Exercise requirements>
Retype all entries exactly, skipping pictures.

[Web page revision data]
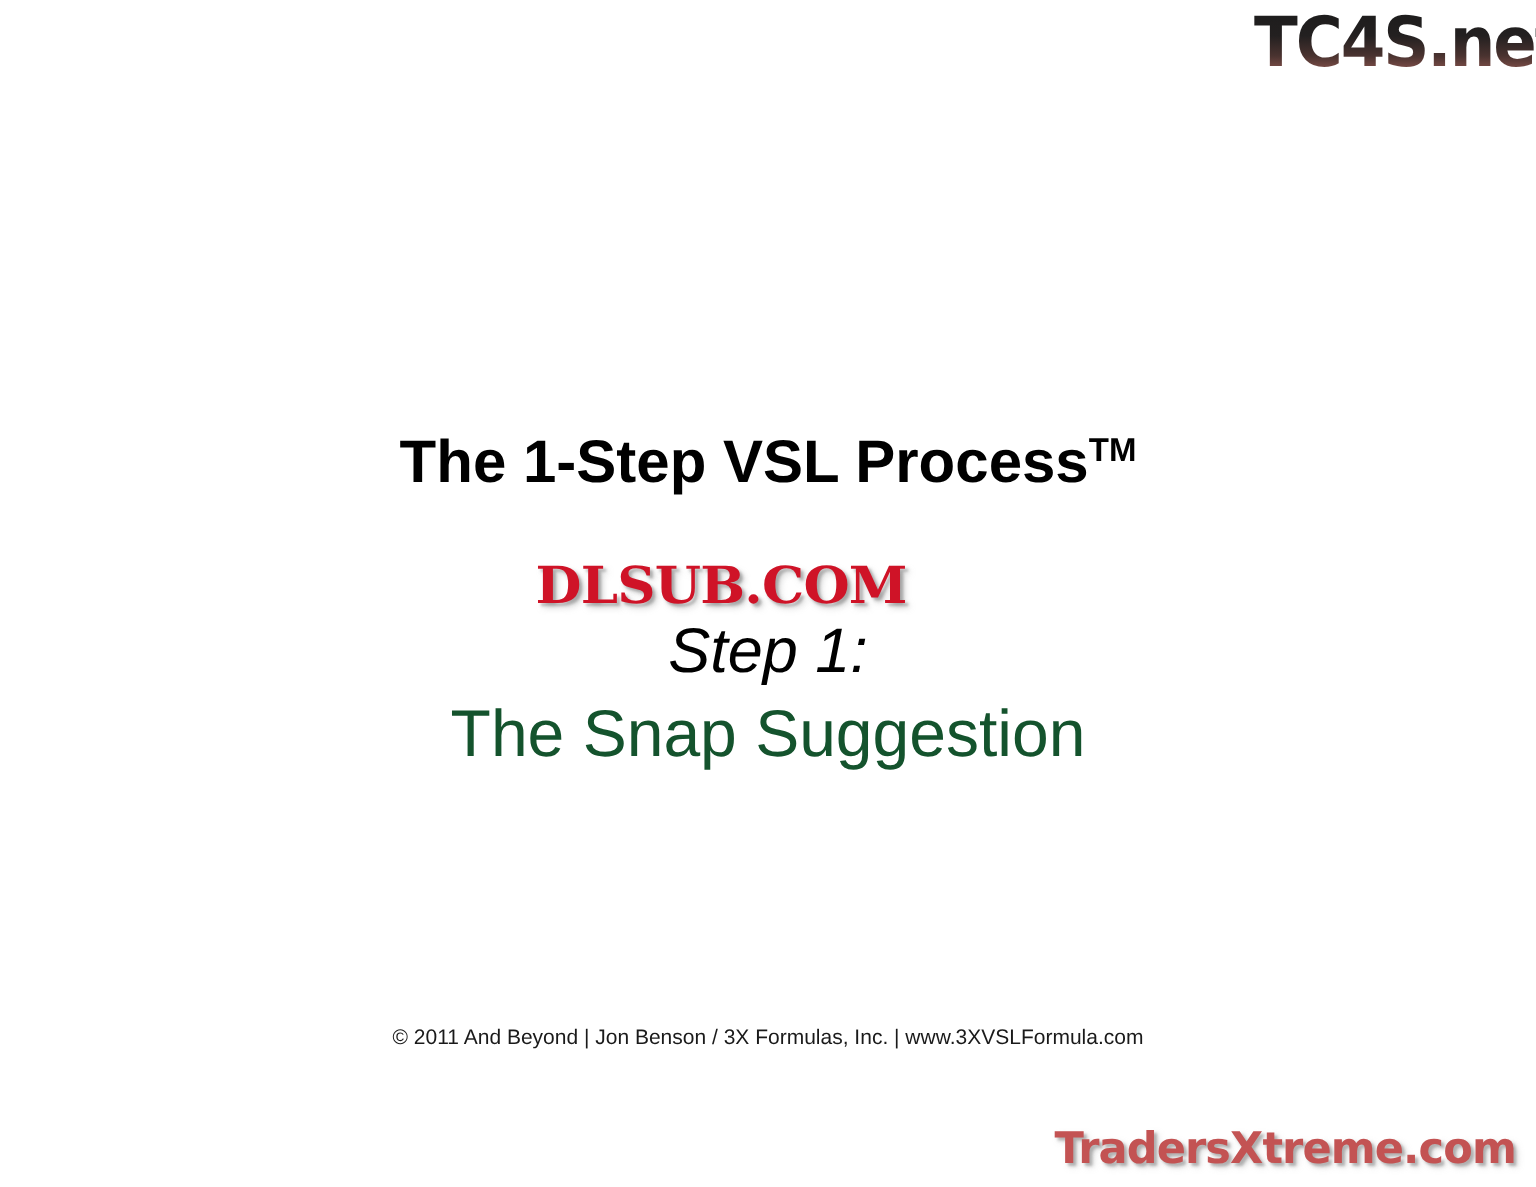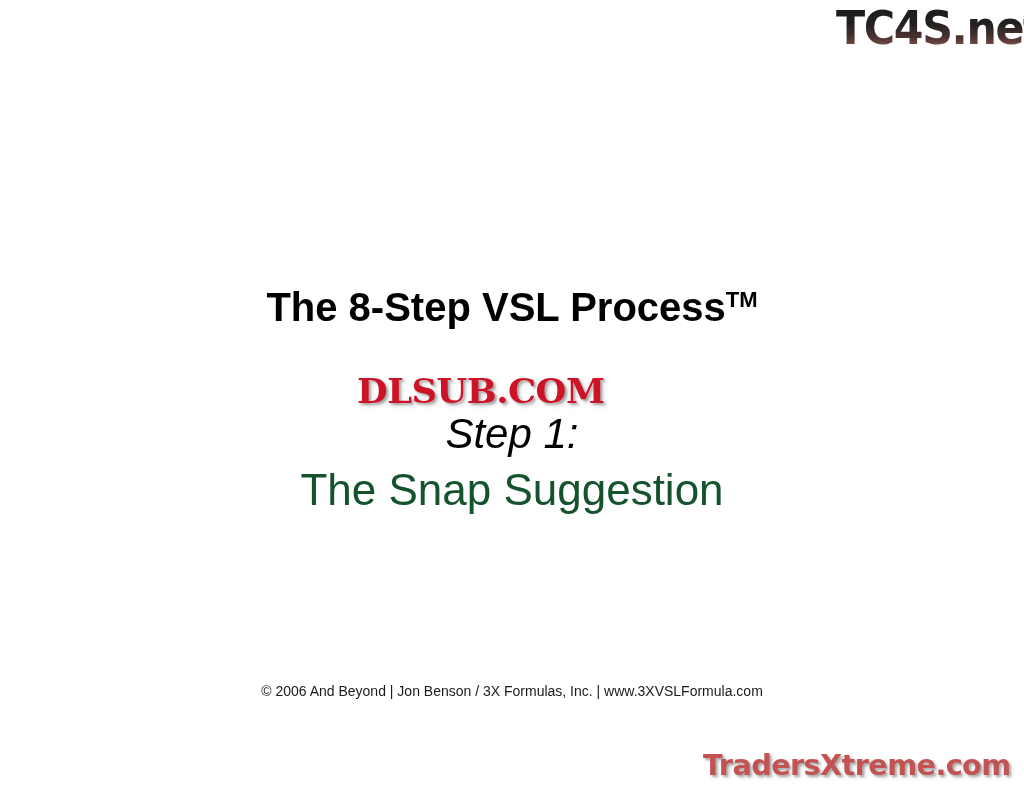--- a/index.html
+++ b/index.html
@@ -157,7 +157,7 @@
   <div class="brand-logo-tc4s">TC4S.net</div>
 
   <div class="slide-title">
-    <span>The 8-Step VSL Process</span><span class="tm-mark">TM</span>
+    <span>The 1-Step VSL Process</span><span class="tm-mark">TM</span>
   </div>
 
   <div class="watermark-dlsub">DLSUB.COM</div>

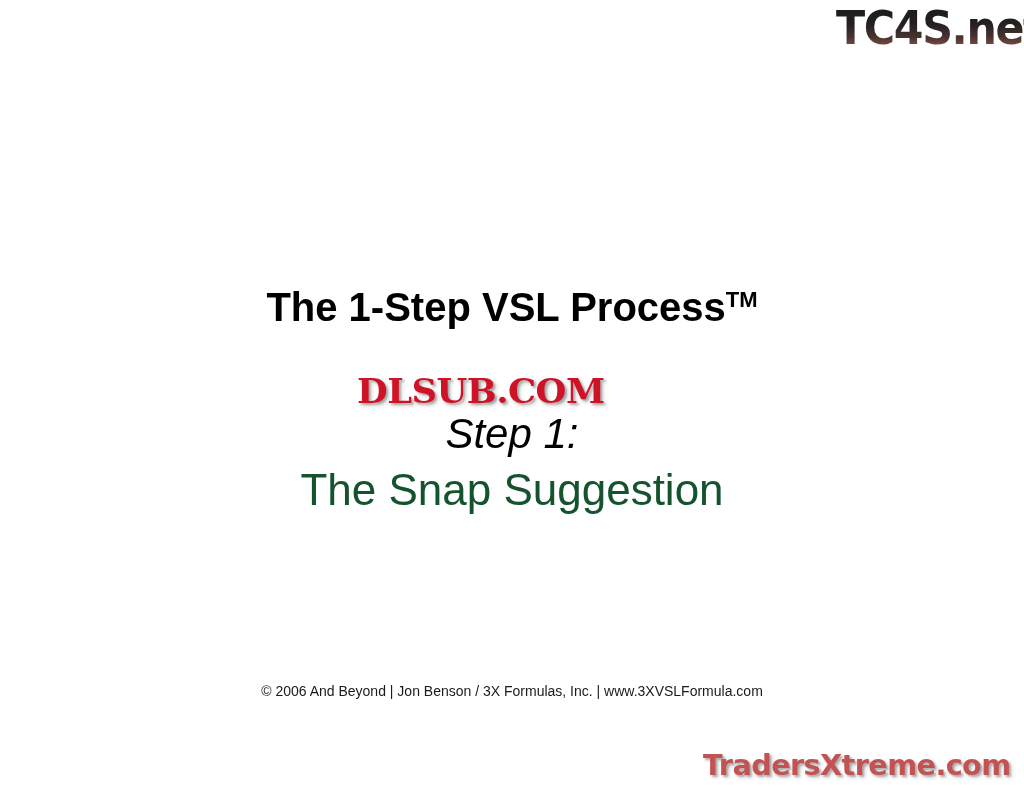--- a/index.html
+++ b/index.html
@@ -166,7 +166,7 @@
 
   <div class="subtitle-main">The Snap Suggestion</div>
 
-  <div class="footer-copyright">© 2006 And Beyond  |  Jon Benson / 3X Formulas, Inc.  |  www.3XVSLFormula.com</div>
+  <div class="footer-copyright">© 2011 And Beyond  |  Jon Benson / 3X Formulas, Inc.  |  www.3XVSLFormula.com</div>
 
   <div class="watermark-tradersxtreme">TradersXtreme.com</div>
 

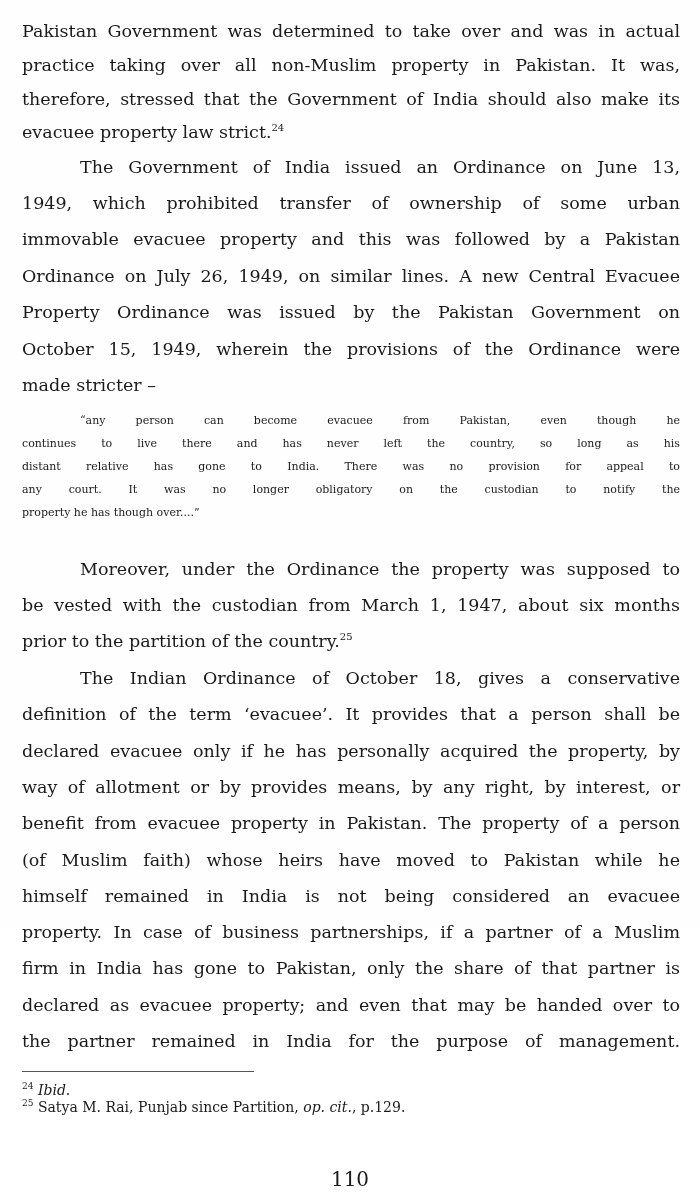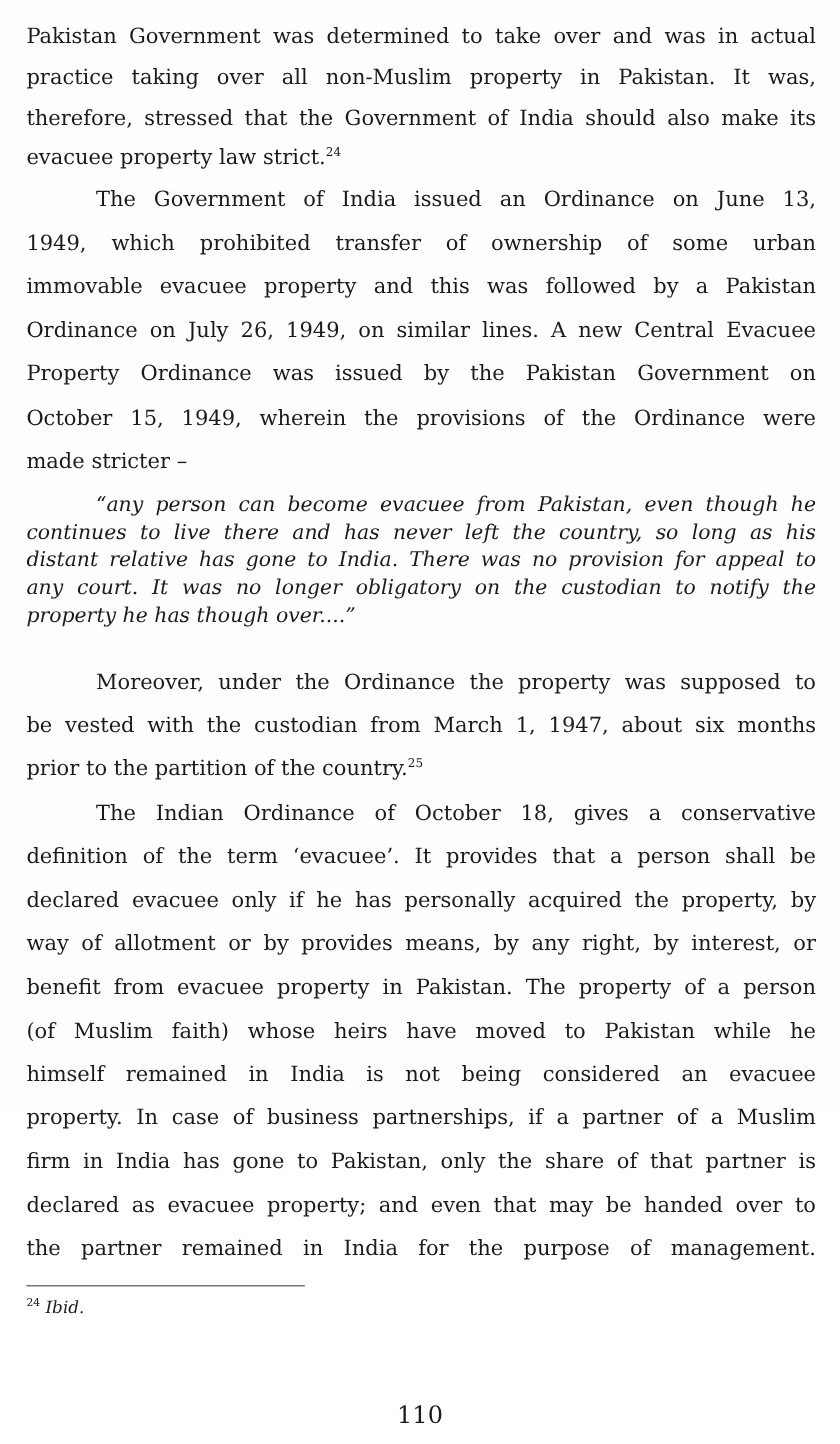--- a/index.html
+++ b/index.html
@@ -13,7 +13,7 @@
   }
   .line.last { text-align-last: left; }
   .line.indent { left: 80px; width: 600px; }
-  .q { font-style: italic; font-size: 17px; }
+  .q { font-size: 11px; }
   sup { font-size: 10px; line-height: 0; vertical-align: super; margin-top: 24px; }
   .rule { position: absolute; left: 22px; top: 1071px; width: 232px; height: 1px; background: #555; }
   .fn { position: absolute; left: 22px; font-family: "DejaVu Serif", "Liberation Serif", serif; font-size: 14px; line-height: 16px; white-space: nowrap; }

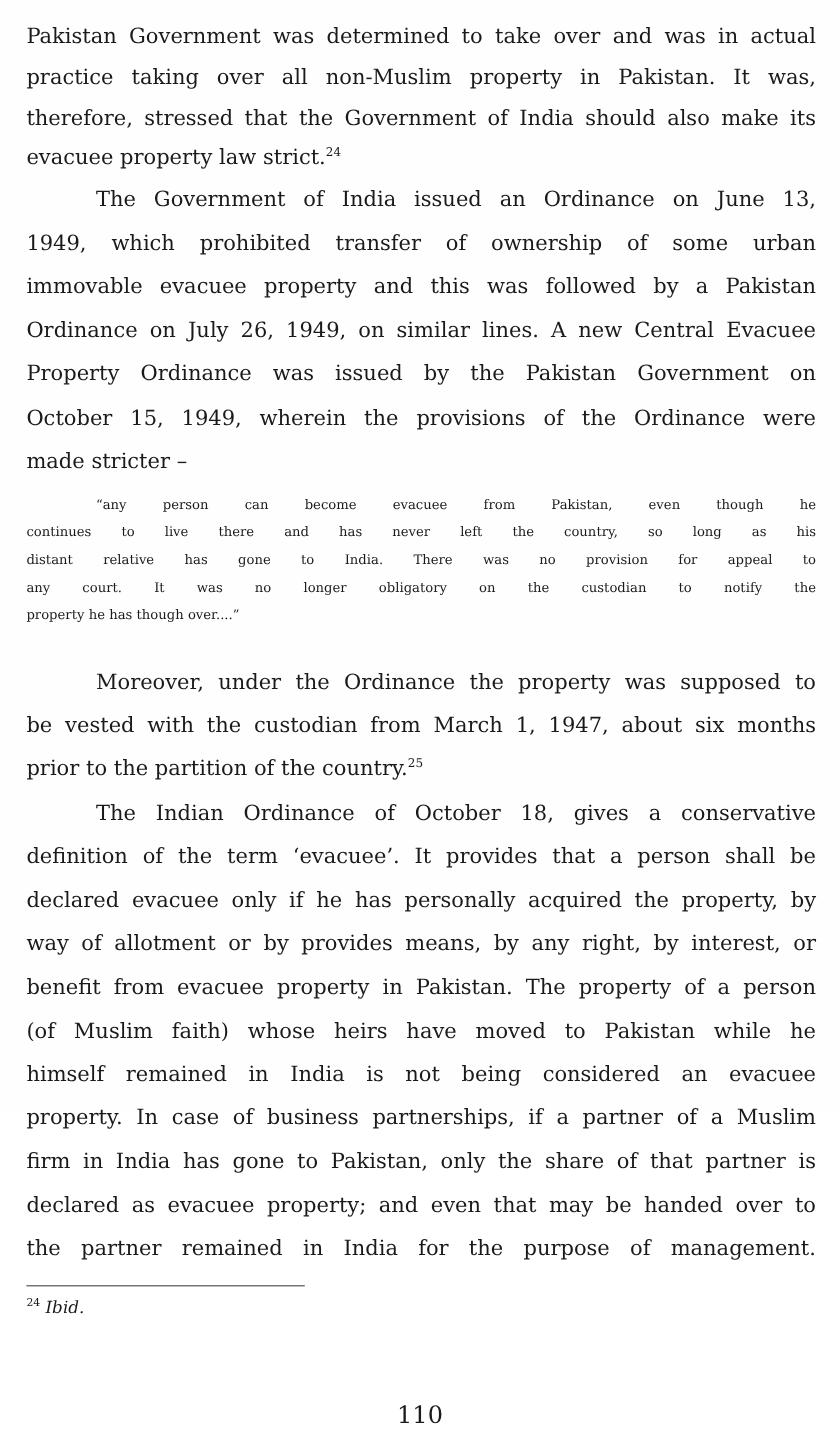--- a/index.html
+++ b/index.html
@@ -75,6 +75,10 @@
     <sup>24</sup>
     <i>Ibid.</i>
   </div>
+  <div class="fn" style="top:1099px">
+    <sup>25</sup>
+    <span>Satya M. Rai, Punjab since Partition, </span><i>op. cit.</i><span>, p.129.</span>
+  </div>
 
   <div class="pagenum">110</div>
 </div>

Response for this exercise>
--- a/index.html
+++ b/index.html
@@ -157,7 +157,7 @@
   <div class="brand-logo-tc4s">TC4S.net</div>
 
   <div class="slide-title">
-    <span>The 8-Step VSL Process</span><span class="tm-mark">TM</span>
+    <span>The 1-Step VSL Process</span><span class="tm-mark">TM</span>
   </div>
 
   <div class="watermark-dlsub">DLSUB.COM</div>

--- a/index.html
+++ b/index.html
@@ -166,7 +166,7 @@
 
   <div class="subtitle-main">The Snap Suggestion</div>
 
-  <div class="footer-copyright">© 2006 And Beyond  |  Jon Benson / 3X Formulas, Inc.  |  www.3XVSLFormula.com</div>
+  <div class="footer-copyright">© 2011 And Beyond  |  Jon Benson / 3X Formulas, Inc.  |  www.3XVSLFormula.com</div>
 
   <div class="watermark-tradersxtreme">TradersXtreme.com</div>
 

--- a/index.html
+++ b/index.html
@@ -13,7 +13,7 @@
   }
   .line.last { text-align-last: left; }
   .line.indent { left: 80px; width: 600px; }
-  .q { font-style: italic; font-size: 17px; }
+  .q { font-size: 11px; }
   sup { font-size: 10px; line-height: 0; vertical-align: super; margin-top: 24px; }
   .rule { position: absolute; left: 22px; top: 1071px; width: 232px; height: 1px; background: #555; }
   .fn { position: absolute; left: 22px; font-family: "DejaVu Serif", "Liberation Serif", serif; font-size: 14px; line-height: 16px; white-space: nowrap; }

--- a/index.html
+++ b/index.html
@@ -75,6 +75,10 @@
     <sup>24</sup>
     <i>Ibid.</i>
   </div>
+  <div class="fn" style="top:1099px">
+    <sup>25</sup>
+    <span>Satya M. Rai, Punjab since Partition, </span><i>op. cit.</i><span>, p.129.</span>
+  </div>
 
   <div class="pagenum">110</div>
 </div>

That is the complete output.